> **ASSIGNMENT**: Return all lines from the entries below in which the word "Fragment" is present.

Version difference data:

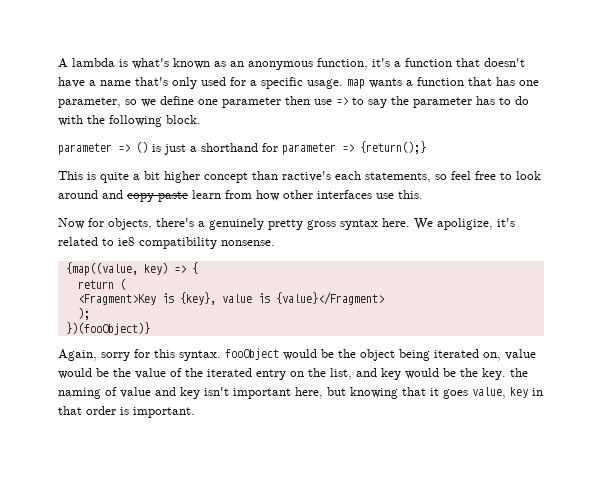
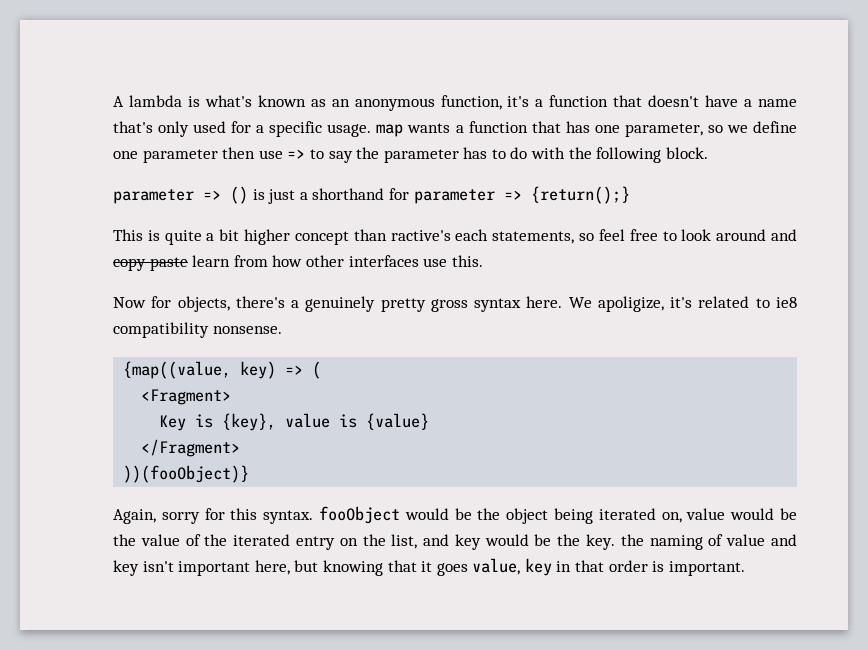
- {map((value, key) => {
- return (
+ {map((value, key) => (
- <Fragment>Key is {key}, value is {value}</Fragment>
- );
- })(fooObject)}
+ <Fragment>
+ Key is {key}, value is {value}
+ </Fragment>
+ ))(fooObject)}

> **REPLY TO THE TASK**:
- <Fragment>Key is {key}, value is {value}</Fragment>
+ <Fragment>
+ </Fragment>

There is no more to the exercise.